Exercise prompt:
Each line of the records is to be returned verbatim, with the images omitted.

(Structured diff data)
- Opening Delimiter -

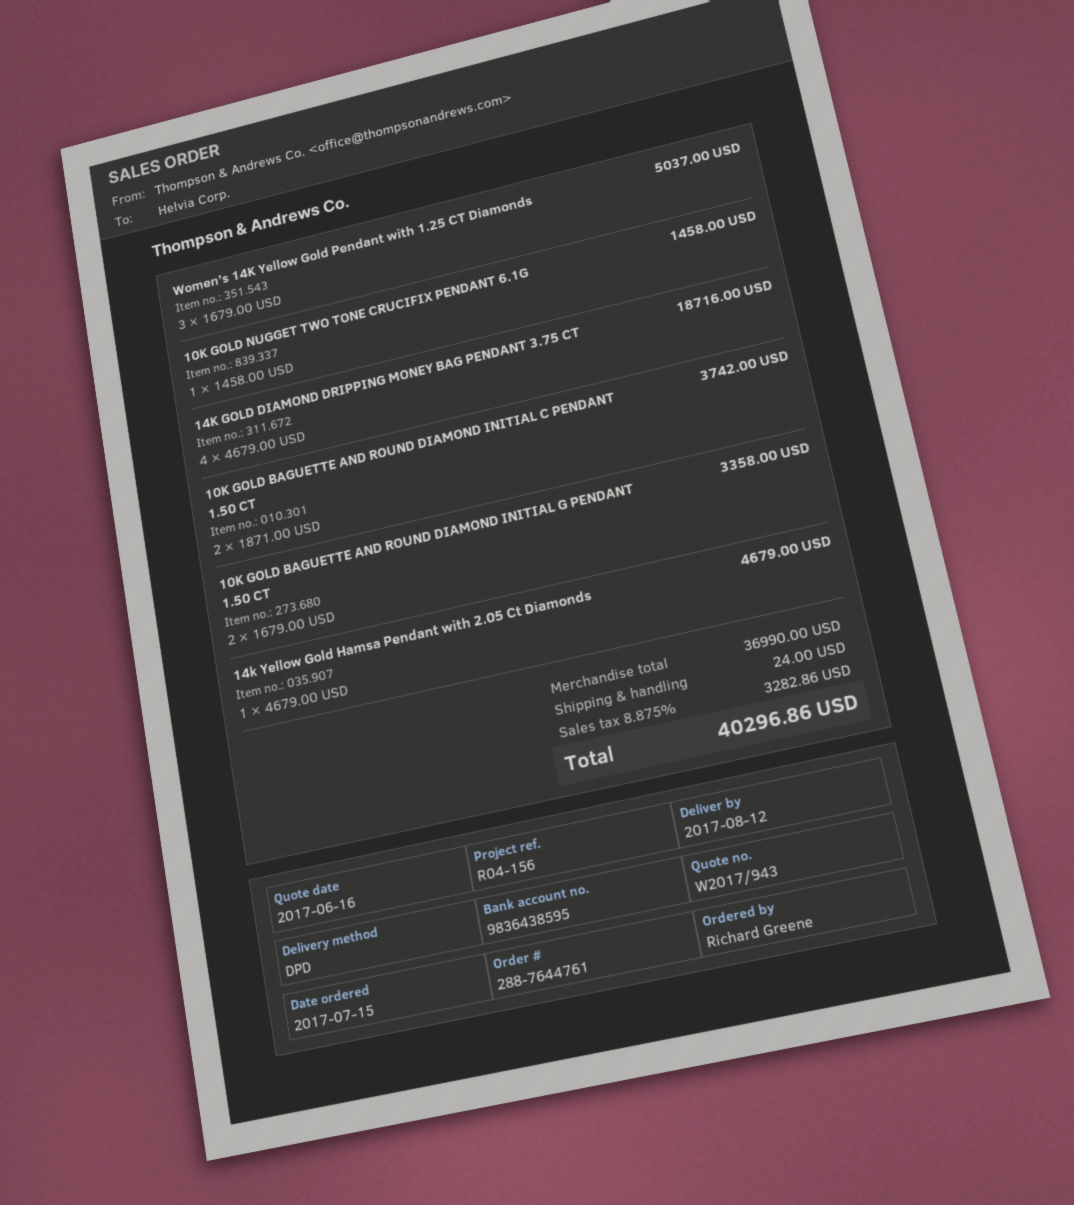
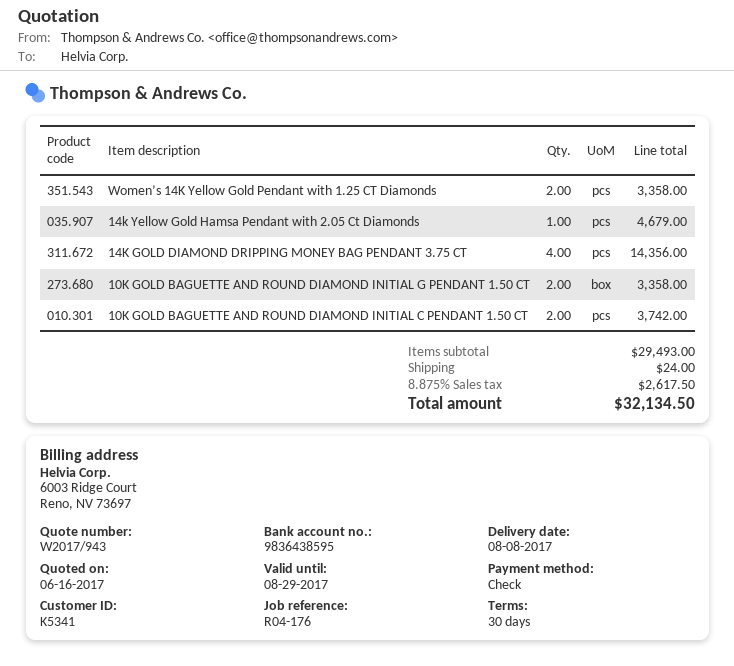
delivery date: 2017-08-12 -> 2017-08-08
reference: R04-156 -> R04-176
Women’s 14K Yellow Gold Pendant with 1.25 CT Diamonds: 3 for 5037.00 -> 2 for 3358.00
10K GOLD NUGGET TWO TONE CRUCIFIX PENDANT 6.1G: 1 for 1458.00 -> none
14K GOLD DIAMOND DRIPPING MONEY BAG PENDANT 3.75 CT: 4 for 18716.00 -> 4 for 14356.00
subtotal: 36990.00 -> 29493.00
tax: 8.875% = 3282.86 -> 8.875% = 2617.50
total: 40296.86 -> 32134.50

- Closing Delimiter -

Finished task:
delivery date: 2017-08-12 -> 2017-08-08
reference: R04-156 -> R04-176
Women’s 14K Yellow Gold Pendant with 1.25 CT Diamonds: 3 for 5037.00 -> 2 for 3358.00
10K GOLD NUGGET TWO TONE CRUCIFIX PENDANT 6.1G: 1 for 1458.00 -> none
14K GOLD DIAMOND DRIPPING MONEY BAG PENDANT 3.75 CT: 4 for 18716.00 -> 4 for 14356.00
subtotal: 36990.00 -> 29493.00
tax: 8.875% = 3282.86 -> 8.875% = 2617.50
total: 40296.86 -> 32134.50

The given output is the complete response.